Herkomst uit Duitsland
Oehoes broedden normaal gesproken op steile kliffen en in gebergtes. Hierdoor is het niet aannemelijk dat er in het verleden veel oehoes voorkwamen in Nederland. De vestiging van de oehoe in Nederland was onderdeel van een uitbreidingsgolf in Duitsland, volgend op uitzetacties in de Eifel en herstel van populaties elders. De eerste broedende oehoe in Nederland zat dan ook in het rotsachtige terrein van de ENCI-groeve bij Maastricht.
Bredere nestkeuze
Tegenwoordig hebben de Nederlandse oehoes een veel bredere nestkeuze, zo broeden ze wel in oude roofvogelnesten, op stortplaatsen, of zelfs op de grond, op silo’s of in oude hondenmanden. Dit komt volgens Wassink waarschijnlijk door de herintroductieprogramma’s in Duitsland. De oehoes gaan waarschijnlijk broeden op plekken die lijken op hun geboorteplek. De gefokte oehoes zijn niet op kliffen geboren. Mogelijk is hun voorkeur voor kliffen verloren gegaan en is Nederland daardoor een stuk geschikter geworden.
Landelijk beeld
Buiten de broedtijd blijven volwassen vogels trouw bij de broedplaats, terwijl jonge oehoes soms honderden kilometers zwerven voordat ze zich ergens vestigen. De bredere keuze voor broedgebieden maakt het voor de leden van de Oehoewerkgroep overigens wel lastiger om een landelijk dekkend beeld van het aantal broedgevallen te krijgen. Omdat oehoes niet meer alleen op bijzondere plekken als vuilstortplaatsen, hellingen en groeves, maar nu in allerlei grotere bosgebieden verschijnen, worden deze nieuwe territoria niet meer voornamelijk ontdekt door de onderzoekers van de werkgroep. Door het nog altijd groeiende aantal oehoes wordt het elk jaar steeds lastiger om het landelijke beeld compleet te krijgen. Inmiddels hebben lokale vogelwerkgroepen en vogelaars zich gemobiliseerd om speciale oehoetellingen te organiseren. Ook wordt de oehoe meegeteld binnen de broedvogelmonitoring van Sovon.

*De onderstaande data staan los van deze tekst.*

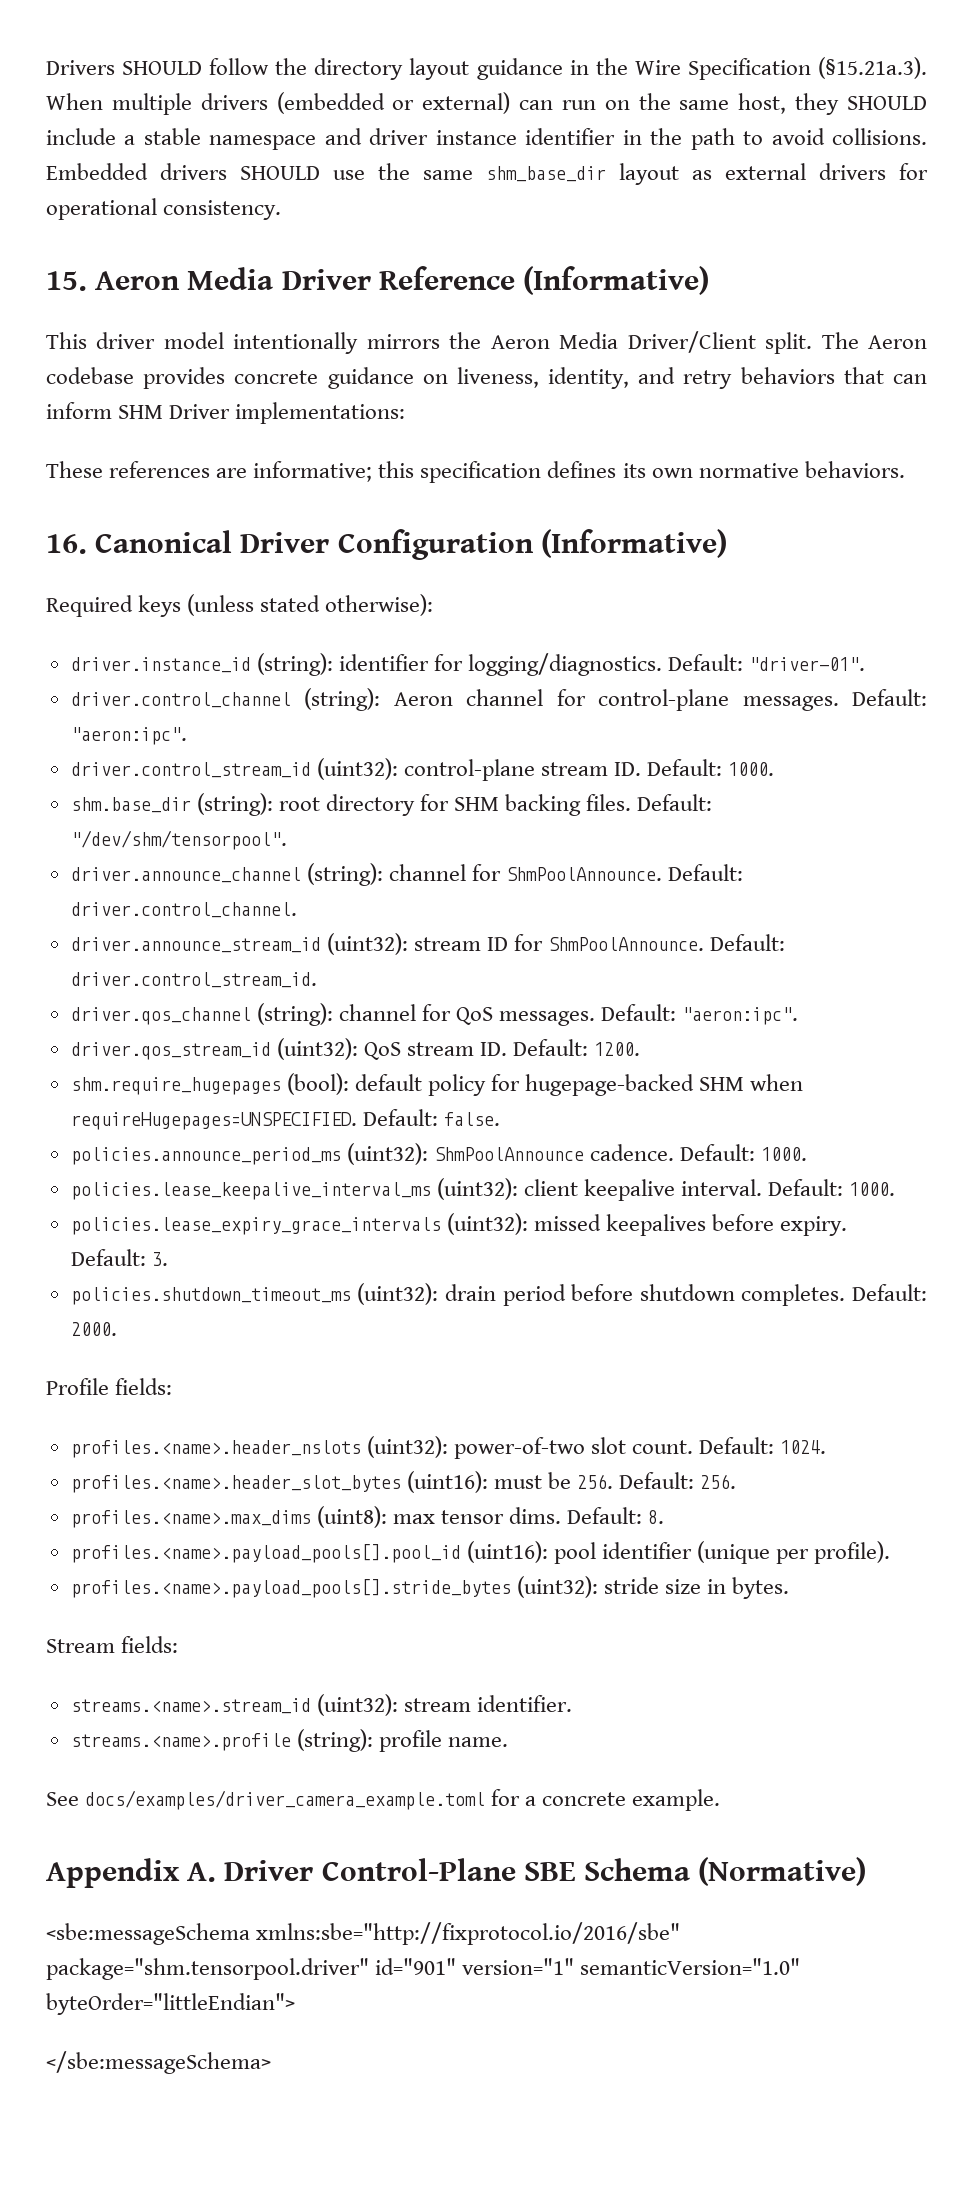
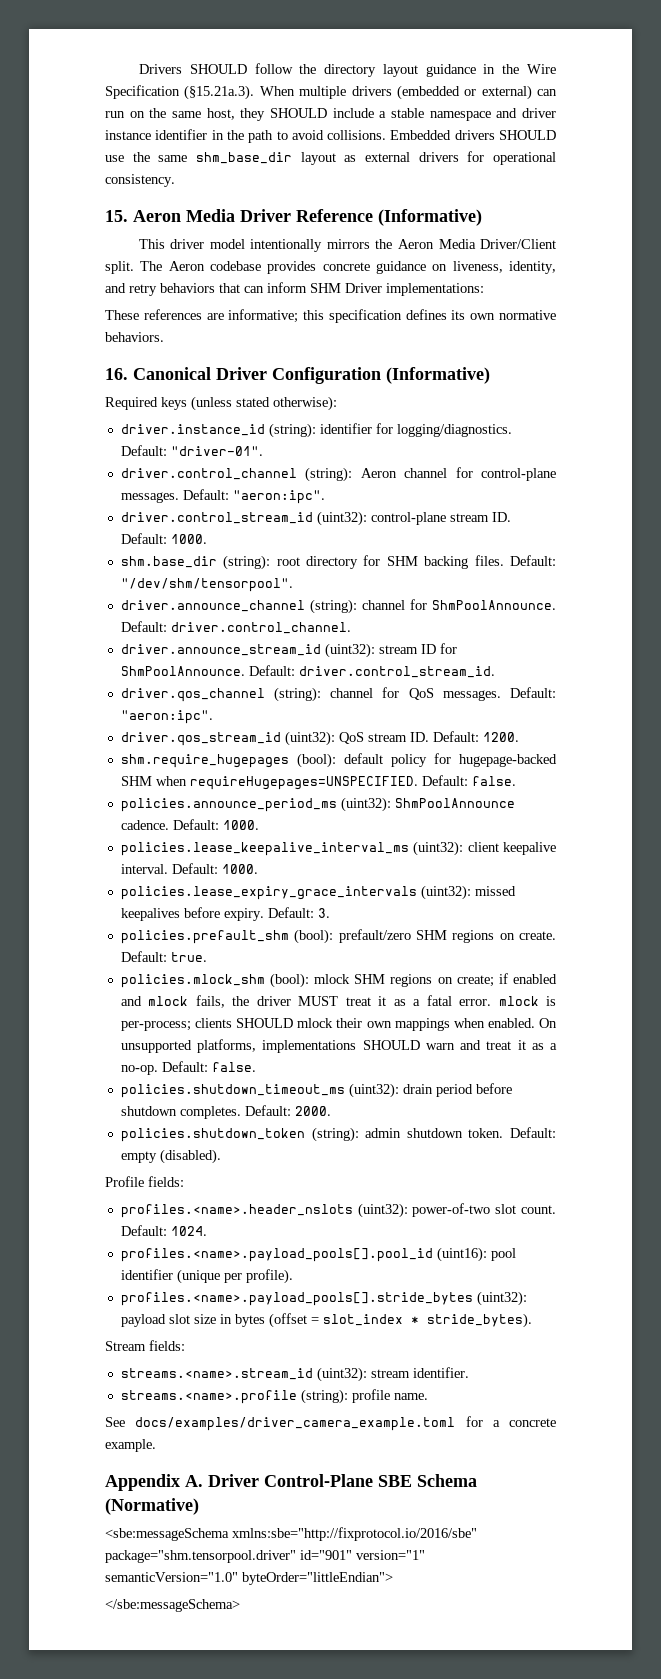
+ policies.prefault_shm (bool): prefault/zero SHM regions on create. Default: true.
+ policies.mlock_shm (bool): mlock SHM regions on create; if enabled and mlock fails, the driver MUST treat it as a fatal error. mlock is per-process; clients SHOULD mlock their own mappings when enabled. On unsupported platforms, implementations SHOULD warn and treat it as a no-op. Default: false.
+ policies.shutdown_token (string): admin shutdown token. Default: empty (disabled).
- profiles.<name>.header_slot_bytes (uint16): must be 256. Default: 256.
- profiles.<name>.max_dims (uint8): max tensor dims. Default: 8.
- profiles.<name>.payload_pools[].stride_bytes (uint32): stride size in bytes.
+ profiles.<name>.payload_pools[].stride_bytes (uint32): payload slot size in bytes (offset = slot_index * stride_bytes).

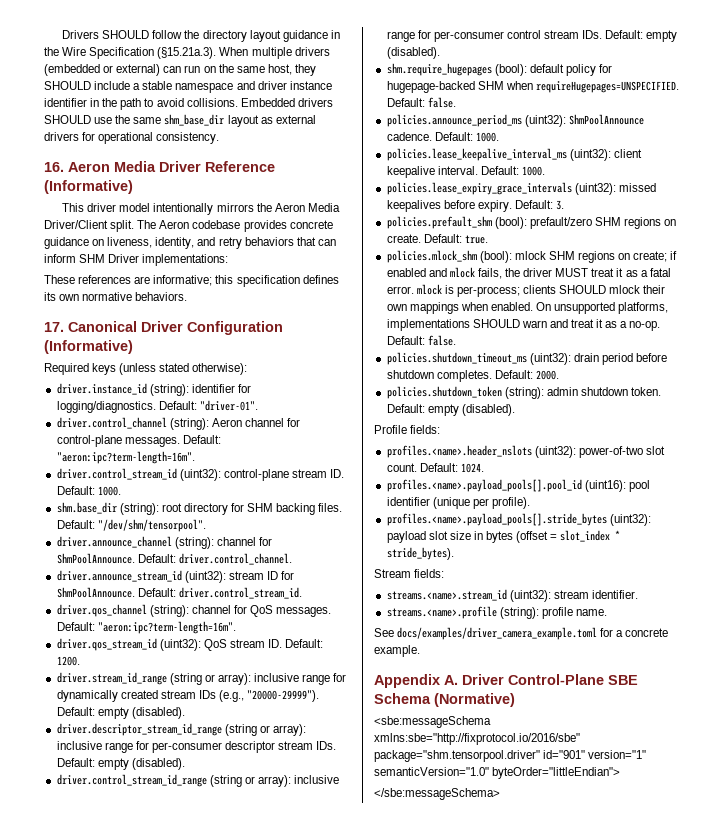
- 15. Aeron Media Driver Reference (Informative)
+ 16. Aeron Media Driver Reference (Informative)
- 16. Canonical Driver Configuration (Informative)
+ 17. Canonical Driver Configuration (Informative)
- driver.control_channel (string): Aeron channel for control-plane messages. Default: "aeron:ipc".
+ driver.control_channel (string): Aeron channel for control-plane messages. Default: "aeron:ipc?term-length=16m".
- driver.qos_channel (string): channel for QoS messages. Default: "aeron:ipc".
+ driver.qos_channel (string): channel for QoS messages. Default: "aeron:ipc?term-length=16m".
+ driver.stream_id_range (string or array): inclusive range for dynamically created stream IDs (e.g., "20000-29999"). Default: empty (disabled).
+ driver.descriptor_stream_id_range (string or array): inclusive range for per-consumer descriptor stream IDs. Default: empty (disabled).
+ driver.control_stream_id_range (string or array): inclusive range for per-consumer control stream IDs. Default: empty (disabled).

Dit artikel is een uitwerking van een eerder interview met Gejo Wassink bij Vroege Vogels (zondag 25 augustus). Luister dit interview hier als radiofragment terug.
Meer weten over de oehoe?
Luister dan naar de aflevering Oehoe wat kom je doen van de podcast Vogelverhalen. Marcel Wortel praat met Scipio van Lierop van Oehoewerkgroep Nederland over de oorzaken van de opmars van de oehoe. Marwa Kavelaars gaat op bezoek bij Marjon Savelsberg in de 'Oehoevallei', op zoek naar de roep van de oehoe.
Landelijke Uilendag op 28 september
Iedereen die geïnteresseerd is in de oehoe en andere uilensoorten is van harte welkom op de Landelijke Uilendag op zaterdag 28 september in Schouwburg Ogterop in Meppel. Meer informatie is te vinden op de website van de Oehoewerkgroep.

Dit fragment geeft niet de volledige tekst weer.